TASK INSTRUCTIONS: Take the lines below beginning at the line that has "konání: 24. 5." and stopping after the line that has "text: PODPORA ->", and print them exactly as they are, with no other lines.

RECORDS SHOWN:

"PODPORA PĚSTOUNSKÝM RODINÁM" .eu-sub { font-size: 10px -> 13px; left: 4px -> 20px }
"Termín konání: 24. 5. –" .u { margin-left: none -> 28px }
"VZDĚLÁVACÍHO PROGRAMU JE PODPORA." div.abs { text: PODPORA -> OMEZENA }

...

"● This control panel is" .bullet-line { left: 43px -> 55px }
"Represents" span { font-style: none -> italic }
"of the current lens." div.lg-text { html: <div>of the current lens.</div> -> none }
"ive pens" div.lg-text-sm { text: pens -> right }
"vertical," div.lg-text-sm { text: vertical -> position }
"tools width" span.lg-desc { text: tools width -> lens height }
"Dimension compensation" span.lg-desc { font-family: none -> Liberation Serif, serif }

YOUR RESPONSE:
"Termín konání: 24. 5. –" .u { margin-left: none -> 28px }
"VZDĚLÁVACÍHO PROGRAMU JE PODPORA." div.abs { text: PODPORA -> OMEZENA }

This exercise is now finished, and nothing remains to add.